[Stored entries]
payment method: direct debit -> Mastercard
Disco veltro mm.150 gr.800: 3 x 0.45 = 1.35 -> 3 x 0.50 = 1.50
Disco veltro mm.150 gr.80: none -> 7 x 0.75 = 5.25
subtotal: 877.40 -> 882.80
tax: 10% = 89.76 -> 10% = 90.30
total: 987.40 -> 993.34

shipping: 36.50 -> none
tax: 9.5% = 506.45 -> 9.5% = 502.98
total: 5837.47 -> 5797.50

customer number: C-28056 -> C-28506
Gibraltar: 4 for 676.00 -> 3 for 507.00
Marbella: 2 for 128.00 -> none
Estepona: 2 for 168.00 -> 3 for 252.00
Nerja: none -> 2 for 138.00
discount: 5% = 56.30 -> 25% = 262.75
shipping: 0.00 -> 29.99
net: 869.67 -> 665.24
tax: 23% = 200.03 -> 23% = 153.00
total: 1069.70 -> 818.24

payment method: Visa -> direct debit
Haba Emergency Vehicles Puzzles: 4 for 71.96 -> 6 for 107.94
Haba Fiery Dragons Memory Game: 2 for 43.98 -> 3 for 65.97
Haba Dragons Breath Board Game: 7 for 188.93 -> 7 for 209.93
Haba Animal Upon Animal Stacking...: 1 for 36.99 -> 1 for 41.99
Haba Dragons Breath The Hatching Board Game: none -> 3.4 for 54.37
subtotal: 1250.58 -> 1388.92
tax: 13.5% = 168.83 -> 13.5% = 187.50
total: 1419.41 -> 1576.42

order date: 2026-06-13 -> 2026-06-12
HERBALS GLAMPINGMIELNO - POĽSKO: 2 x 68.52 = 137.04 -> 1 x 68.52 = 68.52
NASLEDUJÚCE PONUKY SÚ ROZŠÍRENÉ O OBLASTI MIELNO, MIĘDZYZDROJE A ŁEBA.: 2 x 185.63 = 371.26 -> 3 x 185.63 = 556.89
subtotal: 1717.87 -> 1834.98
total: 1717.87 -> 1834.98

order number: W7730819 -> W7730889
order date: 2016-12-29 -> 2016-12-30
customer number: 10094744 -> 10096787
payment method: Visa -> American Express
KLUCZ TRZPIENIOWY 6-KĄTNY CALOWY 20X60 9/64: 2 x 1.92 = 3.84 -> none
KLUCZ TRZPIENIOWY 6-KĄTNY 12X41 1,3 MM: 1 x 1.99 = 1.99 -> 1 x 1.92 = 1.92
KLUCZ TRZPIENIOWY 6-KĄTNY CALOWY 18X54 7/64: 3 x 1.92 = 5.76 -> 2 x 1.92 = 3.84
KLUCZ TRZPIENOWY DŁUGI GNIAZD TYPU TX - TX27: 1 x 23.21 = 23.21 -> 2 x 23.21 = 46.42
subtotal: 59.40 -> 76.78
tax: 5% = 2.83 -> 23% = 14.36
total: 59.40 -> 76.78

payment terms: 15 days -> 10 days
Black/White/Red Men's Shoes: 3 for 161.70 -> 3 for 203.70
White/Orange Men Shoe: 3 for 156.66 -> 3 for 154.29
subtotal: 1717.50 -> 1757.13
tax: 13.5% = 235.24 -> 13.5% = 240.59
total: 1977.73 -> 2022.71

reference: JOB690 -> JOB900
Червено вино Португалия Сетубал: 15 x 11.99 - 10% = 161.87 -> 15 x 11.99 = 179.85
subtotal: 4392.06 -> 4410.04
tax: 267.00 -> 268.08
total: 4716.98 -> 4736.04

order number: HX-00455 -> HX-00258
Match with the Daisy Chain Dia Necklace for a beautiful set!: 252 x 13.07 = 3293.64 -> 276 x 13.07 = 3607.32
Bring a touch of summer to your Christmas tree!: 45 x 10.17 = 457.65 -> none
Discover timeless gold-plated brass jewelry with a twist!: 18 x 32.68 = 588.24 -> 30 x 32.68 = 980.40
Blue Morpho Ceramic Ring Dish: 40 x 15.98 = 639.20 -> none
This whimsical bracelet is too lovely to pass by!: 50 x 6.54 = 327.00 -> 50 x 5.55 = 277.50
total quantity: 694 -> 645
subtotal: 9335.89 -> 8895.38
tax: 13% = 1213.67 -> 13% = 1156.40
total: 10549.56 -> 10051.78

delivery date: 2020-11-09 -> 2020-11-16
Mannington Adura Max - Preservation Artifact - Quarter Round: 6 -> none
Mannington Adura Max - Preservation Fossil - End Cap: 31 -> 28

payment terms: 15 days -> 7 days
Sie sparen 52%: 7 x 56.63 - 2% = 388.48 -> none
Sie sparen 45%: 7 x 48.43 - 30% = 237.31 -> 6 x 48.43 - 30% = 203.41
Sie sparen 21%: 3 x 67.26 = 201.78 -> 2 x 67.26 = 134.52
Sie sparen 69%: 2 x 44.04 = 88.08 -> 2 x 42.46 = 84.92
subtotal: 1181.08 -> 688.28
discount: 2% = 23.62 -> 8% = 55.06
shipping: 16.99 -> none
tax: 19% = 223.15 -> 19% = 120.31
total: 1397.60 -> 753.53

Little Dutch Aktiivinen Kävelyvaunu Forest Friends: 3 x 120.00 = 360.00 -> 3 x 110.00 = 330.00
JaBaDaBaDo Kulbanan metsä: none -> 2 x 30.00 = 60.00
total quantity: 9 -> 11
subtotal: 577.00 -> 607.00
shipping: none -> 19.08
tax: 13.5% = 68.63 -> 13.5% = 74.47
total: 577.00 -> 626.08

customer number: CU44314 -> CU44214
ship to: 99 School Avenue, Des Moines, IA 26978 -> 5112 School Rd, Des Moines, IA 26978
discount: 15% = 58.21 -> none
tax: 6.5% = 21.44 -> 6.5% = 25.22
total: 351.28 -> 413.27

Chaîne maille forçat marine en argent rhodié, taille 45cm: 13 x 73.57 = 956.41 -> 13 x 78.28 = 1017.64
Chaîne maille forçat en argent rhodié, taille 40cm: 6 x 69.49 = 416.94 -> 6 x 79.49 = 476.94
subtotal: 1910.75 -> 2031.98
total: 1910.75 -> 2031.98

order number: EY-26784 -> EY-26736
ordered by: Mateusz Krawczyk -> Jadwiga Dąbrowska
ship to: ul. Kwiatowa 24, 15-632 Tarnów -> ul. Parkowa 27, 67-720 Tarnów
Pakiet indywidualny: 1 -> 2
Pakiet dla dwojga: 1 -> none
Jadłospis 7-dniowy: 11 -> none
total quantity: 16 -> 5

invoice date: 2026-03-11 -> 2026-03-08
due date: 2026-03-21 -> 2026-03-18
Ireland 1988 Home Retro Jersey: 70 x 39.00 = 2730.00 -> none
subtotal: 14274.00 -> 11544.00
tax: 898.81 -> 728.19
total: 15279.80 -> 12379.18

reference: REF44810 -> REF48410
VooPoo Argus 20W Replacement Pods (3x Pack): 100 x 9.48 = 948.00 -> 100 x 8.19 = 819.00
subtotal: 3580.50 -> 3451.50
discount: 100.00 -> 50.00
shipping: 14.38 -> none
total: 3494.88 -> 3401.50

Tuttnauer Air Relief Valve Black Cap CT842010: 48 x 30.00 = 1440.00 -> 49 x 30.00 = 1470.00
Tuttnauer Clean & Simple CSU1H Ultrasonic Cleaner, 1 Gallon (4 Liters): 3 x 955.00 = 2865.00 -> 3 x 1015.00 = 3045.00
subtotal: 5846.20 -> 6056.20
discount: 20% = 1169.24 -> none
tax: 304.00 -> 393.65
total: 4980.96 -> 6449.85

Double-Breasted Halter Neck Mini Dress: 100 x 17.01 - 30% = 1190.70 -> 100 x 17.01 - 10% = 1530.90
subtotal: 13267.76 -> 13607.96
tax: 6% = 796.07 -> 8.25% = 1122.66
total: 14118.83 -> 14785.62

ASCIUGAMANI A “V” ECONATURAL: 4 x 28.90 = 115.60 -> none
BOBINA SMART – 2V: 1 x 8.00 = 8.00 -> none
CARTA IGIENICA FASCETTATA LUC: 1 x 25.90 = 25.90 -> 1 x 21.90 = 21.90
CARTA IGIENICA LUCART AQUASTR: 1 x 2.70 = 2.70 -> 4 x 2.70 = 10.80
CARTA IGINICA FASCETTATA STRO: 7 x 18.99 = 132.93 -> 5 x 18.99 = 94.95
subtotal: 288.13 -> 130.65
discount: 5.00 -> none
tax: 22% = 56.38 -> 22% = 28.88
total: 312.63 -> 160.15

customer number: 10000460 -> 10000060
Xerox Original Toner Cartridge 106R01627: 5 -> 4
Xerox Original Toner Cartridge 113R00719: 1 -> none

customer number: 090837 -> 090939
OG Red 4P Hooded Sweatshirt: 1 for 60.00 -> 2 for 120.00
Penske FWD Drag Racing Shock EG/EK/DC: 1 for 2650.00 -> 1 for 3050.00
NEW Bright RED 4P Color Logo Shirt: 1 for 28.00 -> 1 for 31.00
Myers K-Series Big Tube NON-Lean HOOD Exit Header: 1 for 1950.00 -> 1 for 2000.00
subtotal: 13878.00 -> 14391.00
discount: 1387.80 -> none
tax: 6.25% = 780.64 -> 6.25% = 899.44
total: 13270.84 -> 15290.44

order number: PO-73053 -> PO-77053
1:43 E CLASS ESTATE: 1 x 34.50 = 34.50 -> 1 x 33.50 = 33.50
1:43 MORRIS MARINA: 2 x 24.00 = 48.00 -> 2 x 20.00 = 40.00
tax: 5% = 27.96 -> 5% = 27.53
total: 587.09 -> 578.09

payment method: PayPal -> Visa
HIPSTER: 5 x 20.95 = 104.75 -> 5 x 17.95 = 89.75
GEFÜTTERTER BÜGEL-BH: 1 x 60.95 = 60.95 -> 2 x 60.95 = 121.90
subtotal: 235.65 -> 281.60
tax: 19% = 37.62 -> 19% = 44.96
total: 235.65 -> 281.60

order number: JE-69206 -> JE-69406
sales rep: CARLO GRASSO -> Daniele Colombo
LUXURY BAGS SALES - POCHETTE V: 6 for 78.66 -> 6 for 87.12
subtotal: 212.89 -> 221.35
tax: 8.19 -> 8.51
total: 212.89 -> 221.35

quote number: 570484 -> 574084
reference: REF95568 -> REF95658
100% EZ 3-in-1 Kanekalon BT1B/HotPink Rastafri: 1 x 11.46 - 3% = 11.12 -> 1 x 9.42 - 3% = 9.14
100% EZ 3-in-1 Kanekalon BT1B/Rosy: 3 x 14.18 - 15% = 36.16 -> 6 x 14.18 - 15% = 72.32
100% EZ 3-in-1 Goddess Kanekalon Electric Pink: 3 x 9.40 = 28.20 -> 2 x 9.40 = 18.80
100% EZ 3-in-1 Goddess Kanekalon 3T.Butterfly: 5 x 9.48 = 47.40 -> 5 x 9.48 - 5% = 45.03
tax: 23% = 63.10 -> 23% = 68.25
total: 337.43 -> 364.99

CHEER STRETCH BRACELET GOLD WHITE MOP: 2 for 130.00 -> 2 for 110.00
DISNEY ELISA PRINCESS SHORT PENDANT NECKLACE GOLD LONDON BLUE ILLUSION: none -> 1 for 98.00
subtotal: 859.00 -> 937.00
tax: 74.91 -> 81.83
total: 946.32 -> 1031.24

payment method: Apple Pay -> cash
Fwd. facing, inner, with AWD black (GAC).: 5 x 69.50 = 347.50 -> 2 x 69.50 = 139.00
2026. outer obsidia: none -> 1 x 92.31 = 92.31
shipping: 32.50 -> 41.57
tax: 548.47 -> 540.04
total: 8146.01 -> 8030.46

• _Directions for this task_
Return exactly the lines from the one containing "subtotal: 859.00 -> 937.00" through the last line of the records above, both included, and nothing else.

• _Task solution_
subtotal: 859.00 -> 937.00
tax: 74.91 -> 81.83
total: 946.32 -> 1031.24

payment method: Apple Pay -> cash
Fwd. facing, inner, with AWD black (GAC).: 5 x 69.50 = 347.50 -> 2 x 69.50 = 139.00
2026. outer obsidia: none -> 1 x 92.31 = 92.31
shipping: 32.50 -> 41.57
tax: 548.47 -> 540.04
total: 8146.01 -> 8030.46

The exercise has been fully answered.